Redirected output from a subprocess call getting lost?

Question

I have some Python code that goes roughly like this, using some libraries that you may or may not have:

# Open it for writing
vcf_file = open(local_filename, "w")

# Download the region to the file.
subprocess.check_call(["bcftools", "view",
    options.truth_url.format(sample_name), "-r",
    "{}:{}-{}".format(ref_name, ref_start, ref_end)], stdout=vcf_file)

# Close parent process's copy of the file object
vcf_file.close()

# Upload it
file_id = job.fileStore.writeGlobalFile(local_filename)

Basically, I'm starting a subprocess that's supposed to go download some data for me and print it to standard out. I'm redirecting that data to a file, and then, as soon as the subprocess call returns, I'm closing my handle to the file and then copying the file elsewhere.

I'm observing that, sometimes, the tail end of the data I'm expecting isn't making it into the copy. Now, it's possible that bcftools is just occasionally not writing that data, but I'm worried that I might be doing something unsafe and somehow getting access to the file after subprocess.check_call() has returned, but before the data that the child process writes to standard output makes it onto the disk where I can see it.
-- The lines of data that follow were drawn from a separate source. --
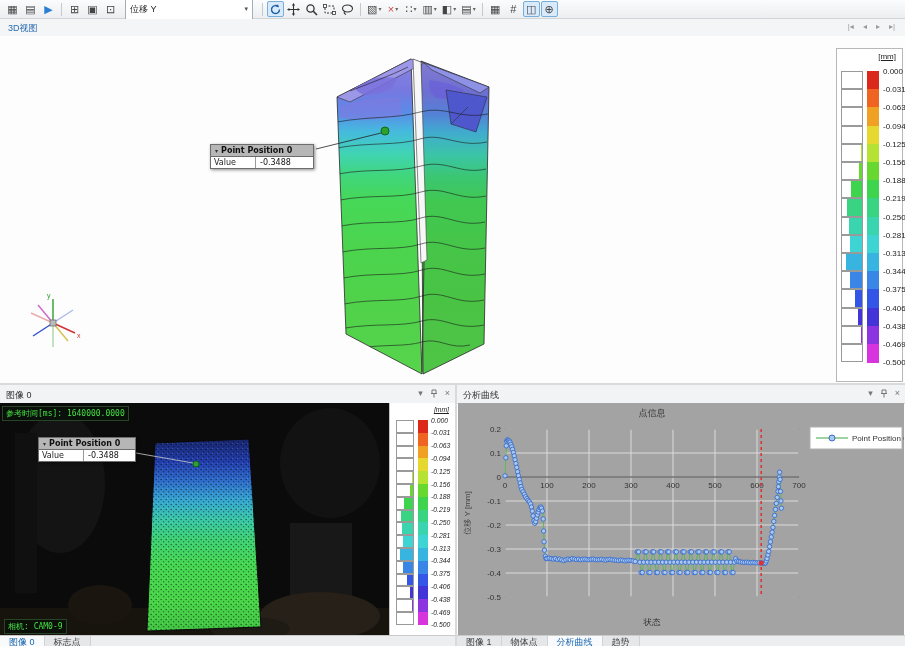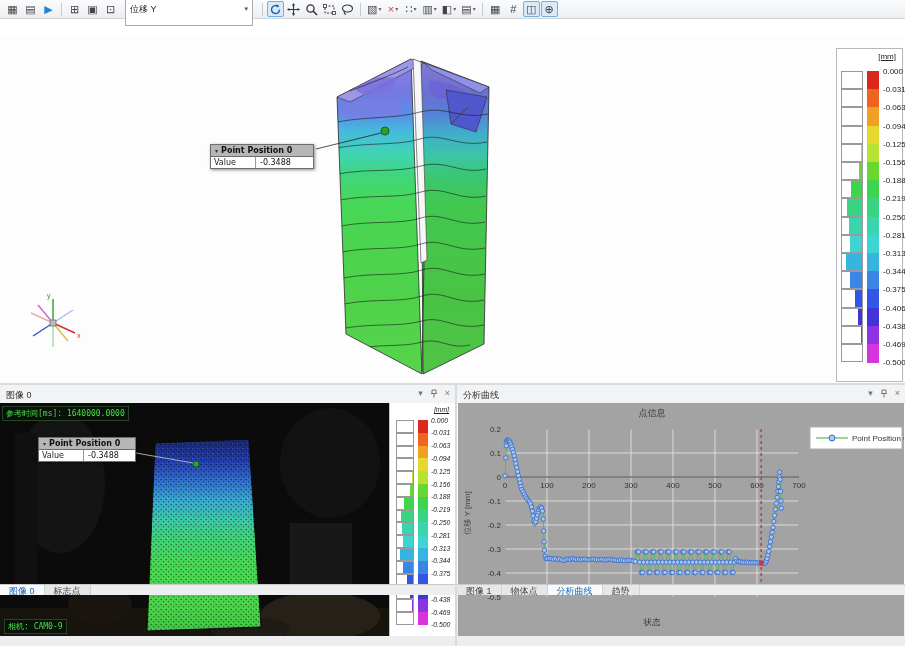--- a/index.html
+++ b/index.html
@@ -38,21 +38,21 @@
   
   .colorbar{position:absolute;background:#fff;border:1px solid #b8b8b8;box-sizing:border-box;}
   .cbunit{position:absolute;color:#222;text-decoration:underline;}
   .cbhist{position:absolute;border:1px solid #9a9a9a;background:#fff;box-sizing:border-box;}
   .cbbar{position:absolute;right:0;top:0;height:100%;}
   .cbband{position:absolute;}
   .cblab{position:absolute;color:#222;white-space:nowrap;}
   
   .bottom{position:absolute;left:0;top:385px;width:905px;height:261px;background:#eceef0;}
   .hsplit{position:absolute;left:0;top:383px;width:905px;height:2px;background:#d8dadc;}
-  .panel{position:absolute;top:0;height:210px;background:#fff;}
+  .panel{position:absolute;top:0;height:261px;background:#fff;}
   .panel.left{left:0;width:455px;}
   .panel.right{left:457px;width:448px;}
   .vsplit{position:absolute;left:455px;top:0;width:2px;height:261px;background:#d8dadc;}
   .pheader{position:absolute;left:0;right:0;top:0;height:18px;background:#f2f3f4;border-bottom:1px solid #dedede;}
   .ptitle{position:absolute;left:6px;top:4px;font-size:9px;color:#333;}
   .pctrl{position:absolute;right:5px;top:3px;display:flex;gap:7px;align-items:center;color:#777;font-size:9px;}
   .photo{position:absolute;left:0;top:18px;width:389px;height:233px;background:#0b0b0b;overflow:hidden;}
   .phototext{position:absolute;font-family:"DejaVu Sans Mono",monospace;font-size:8px;color:#46e046;
              background:rgba(8,16,8,.82);padding:1px 3px;border:1px solid #274427;white-space:nowrap;}
   .imgcb{position:absolute;left:389px;top:18px;width:66px;height:233px;background:#fff;border-left:1px solid #c4c4c4;box-sizing:border-box;}
@@ -119,20 +119,29 @@
       <div class="tbtn">▥<span class="dd">▾</span></div>
       <div class="tbtn">◧<span class="dd">▾</span></div>
       <div class="tbtn">▤<span class="dd">▾</span></div>
       <div class="tsep"></div>
       <div class="tbtn">▦</div>
       <div class="tbtn">#</div>
       <div class="tbtn sel">◫</div>
       <div class="tbtn sel">⊕</div>
     </div>
 
+  <div class="tabrow">
+    <span class="viewtab">3D视图</span>
+    <div class="stagenav">
+      <span>|◂</span>
+      <span>◂</span>
+      <span>▸</span>
+      <span>▸|</span>
+    </div>
+  </div>
 
   <div class="view3d">
     <svg width="905" height="347">
       <defs>
         <linearGradient id="gL" x1="0" y1="0" x2="0" y2="1">
           <stop offset="0" stop-color="#8d84e2"></stop>
             <stop offset="0.10" stop-color="#7678e0"></stop>
           <stop offset="0.17" stop-color="#5a8ce8"></stop>
             <stop offset="0.23" stop-color="#46bade"></stop>
           <stop offset="0.30" stop-color="#40d4b4"></stop>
Looking at the C standard (since bcftools is implemented in C/C++), it looks like when a program exits normally, all open streams (including standard output) are flushed and closed. See the [lib.support.start.term] section here, describing the behavior of exit(), which is called implicitly when main() returns:

--Next, all open C streams (as mediated by the function signatures declared in ) with unwritten buffered data are flushed, all open C streams are closed, and all files created by calling tmp- file() are removed.30)
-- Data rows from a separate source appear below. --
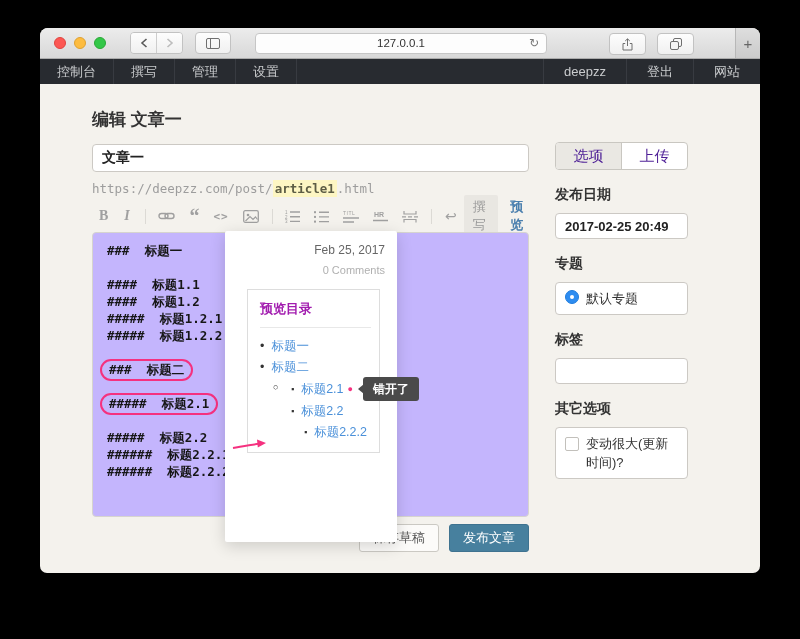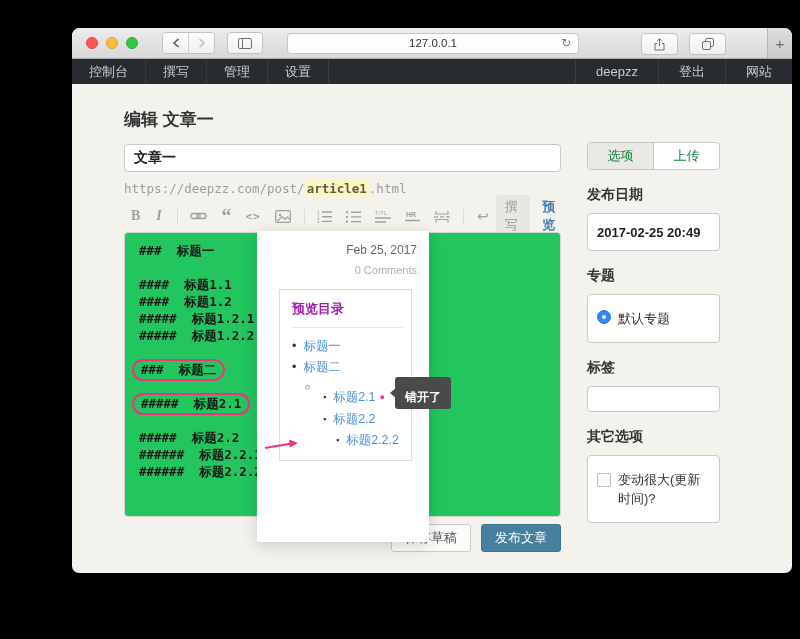--- a/index.html
+++ b/index.html
@@ -5,21 +5,20 @@
   html,body { margin:0; padding:0; }
   body {
     width:800px; height:639px; overflow:hidden; background:#000;
     font-family:"Liberation Sans","DejaVu Sans",sans-serif;
     -webkit-font-smoothing:antialiased;
   }
   .window {
     position:absolute; left:40px; top:28px; width:720px; height:545px;
     border-radius:8px 8px 7px 7px; overflow:hidden; background:#f4f2ed;
     box-shadow:0 25px 60px rgba(0,0,0,.85);
-    margin-left:32px;
   }
   
   .chrome {
     height:30px; background:linear-gradient(#ececec,#d8d8d8);
     border-bottom:1px solid #ababab; position:relative;
     display:flex; align-items:center; padding-left:14px;
   }
   .tl { width:12px; height:12px; border-radius:50%; margin-right:8px; box-sizing:border-box; }
   .tl-red   { background:#fc5753; border:1px solid #e0443f; }
   .tl-yellow{ background:#fdbc40; border:1px solid #dfa131; }
@@ -69,21 +68,21 @@
   .glyph-i { font:italic 700 14px "Liberation Serif",serif; margin:0 9px; }
   .glyph-q { font:700 20px "Liberation Serif",serif; line-height:10px; height:12px; }
   .glyph-code { font:700 11px "DejaVu Sans Mono",monospace; letter-spacing:1px; }
   .glyph-undo { font-size:14px; line-height:14px; }
   .tsep { width:1px; height:15px; background:#dcdad5; margin:0 6px; }
   .tspacer { flex:1; }
   .write-btn { background:#e9e7e2; border-radius:2px; color:#999; font-size:13px; padding:3px 9px; margin-right:12px; }
   .preview-btn { color:#4a7fae; font-size:13px; font-weight:700; margin-right:2px; }
   
   .editor-wrap { position:relative; margin-top:3px; }
-  .editor { box-sizing:border-box; height:285px; background:#22c55e; border:1px solid #d6d4cf; border-radius:4px; overflow:hidden; }
+  .editor { box-sizing:border-box; height:285px; background:#c4b5fd; border:1px solid #d6d4cf; border-radius:4px; overflow:hidden; }
   .editor pre { margin:0; padding:9px 6px 0 14px; font:700 12.5px/17px "DejaVu Sans Mono",monospace; color:#161616; }
   .ring { border:2px solid #f5317f; border-radius:11px; padding:1px 7px 2px; margin-left:-7px; }
   
   .preview-panel {
     position:absolute; left:133px; top:-1px; width:172px; min-height:311px;
     background:#fff; border-radius:2px; box-shadow:0 4px 16px rgba(0,0,0,.16);
     z-index:5; box-sizing:border-box; padding-bottom:16px;
   }
   .pv-date { margin:12px 12px 0 0; text-align:right; font-size:12px; color:#666; }
   .pv-comments { margin:7px 12px 0 0; text-align:right; font-size:11px; color:#b0b0b0; }
@@ -97,41 +96,41 @@
   .toc li::before { display:inline-block; color:#333; margin-right:7px; }
   ul.lv1 > li::before { content:"•"; }
   ul.lv2 > li::before { content:"○"; font-size:9px; vertical-align:1px; }
   ul.lv3 > li::before { content:"▪"; font-size:9px; vertical-align:1px; }
   ul.inline { display:inline-block; vertical-align:top; padding-left:2px; }
   .toc a { color:#4a90d9; text-decoration:none; }
   .dot { color:#f5317f; font-size:9px; margin-left:4px; vertical-align:1px; }
   .tip {
     position:relative; display:inline-block; margin-left:10px;
     background:#4a4a4a; color:#fff; font-size:12px; font-weight:700;
-    padding:12px 10px 3px; border-radius:3px; line-height:17px;
+    padding:4px 10px 3px; border-radius:3px; line-height:17px;
   }
   .tip::before {
     content:""; position:absolute; left:-5px; top:50%; transform:translateY(-50%);
     border-top:5px solid transparent; border-bottom:5px solid transparent;
     border-right:6px solid #4a4a4a;
   }
   .annot-arrow { position:absolute; left:7px; top:207px; z-index:6; }
   
   .btn-row { margin-top:7px; display:flex; justify-content:flex-end; gap:10px; }
   .btn { height:28px; padding:0 13px; border-radius:3px; font-size:13px; display:flex; align-items:center; box-sizing:border-box; }
   .btn-draft { background:#fcfbf9; border:1px solid #cbc9c3; color:#555; }
   .btn-publish { background:#47809e; border:1px solid #3f7390; color:#fff; }
   
   .side-tabs { margin-top:58px; display:flex; height:26px; border:1px solid #c9c7c1; border-radius:4px; overflow:hidden; background:#fff; }
-  .side-tab { flex:1; font-size:13px; color:#15803d; display:flex; align-items:center; justify-content:center; }
+  .side-tab { flex:1; font-size:15px; color:#4c1d95; display:flex; align-items:center; justify-content:center; }
   .side-tab.active { background:#eae8e3; border-right:1px solid #c9c7c1; }
   .side-label { margin-top:16px; font-size:14px; font-weight:700; color:#333; }
-  .date-input { margin-top:9px; height:38px; font-size:13px; font-weight:700; }
+  .date-input { margin-top:9px; height:26px; font-size:13px; font-weight:700; }
   .tags-input { margin-top:9px; height:26px; font-size:13px; }
-  .option-box { margin-top:9px; background:#fff; border:1px solid #ccc9c4; border-radius:4px; padding:14px 9px; display:flex; align-items:flex-start; }
+  .option-box { margin-top:9px; background:#fff; border:1px solid #ccc9c4; border-radius:4px; padding:6px 9px; display:flex; align-items:flex-start; }
   .radio {
     width:14px; height:14px; border-radius:50%; background:#2d8cf0;
     border:1px solid #1f7cdd; box-sizing:border-box; position:relative; flex:none; margin:1px 7px 0 0;
   }
   .radio::after { content:""; position:absolute; left:4px; top:4px; width:4px; height:4px; border-radius:50%; background:#fff; }
   .checkbox { width:12px; height:12px; border:1px solid #c2c0bb; border-radius:2px; background:#fff; flex:none; margin:3px 7px 0 0; }
   .option-text { font-size:13px; color:#333; line-height:19px; }
 </style>
 </head>
 <body>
--Finally, control is returned to the host environment. If status is zero or EXIT_SUCCESS, an implementation-defined form of the status successful termination is returned. If status is EXIT_FAILURE, an implementation-defined form of the status unsuccessful termination is returned. Otherwise the status returned is implementation-defined.31)

So before the child process exits, it closes (and thus flushes) standard output.

However, the manual page for Linux close(2) notes that closing a file descriptor does not necessarily guarantee that any data written to it has actually made it to disk:

A successful close does not guarantee that the data has been successfully saved to disk, as the kernel defers writes. It is not common for a filesystem to flush the buffers when the stream is closed. If you need to be sure that the data is physically stored, use fsync(2). (It will depend on the disk hardware at this point.)

Thus, it would appear that, when a process exits, its standard output stream is flushed, but if that stream is actually backed by a file descriptor pointing to a file on disk, the write to disk is not guaranteed to have completed. I suspect that that may be what is going on here.

So, my actual questions:

Is my reading of the specs correct? Can a child process appear to its parent to have terminated before its redirected standard output is available on disk?
Is it possible to somehow wait until all data written by the child process to files has actually been synced to disk by the OS?
Should I be calling flush() or some Python version of fsync() on the parent process's copy of the file object? Can that force writes to the same file descriptor by child processes to be committed to disk?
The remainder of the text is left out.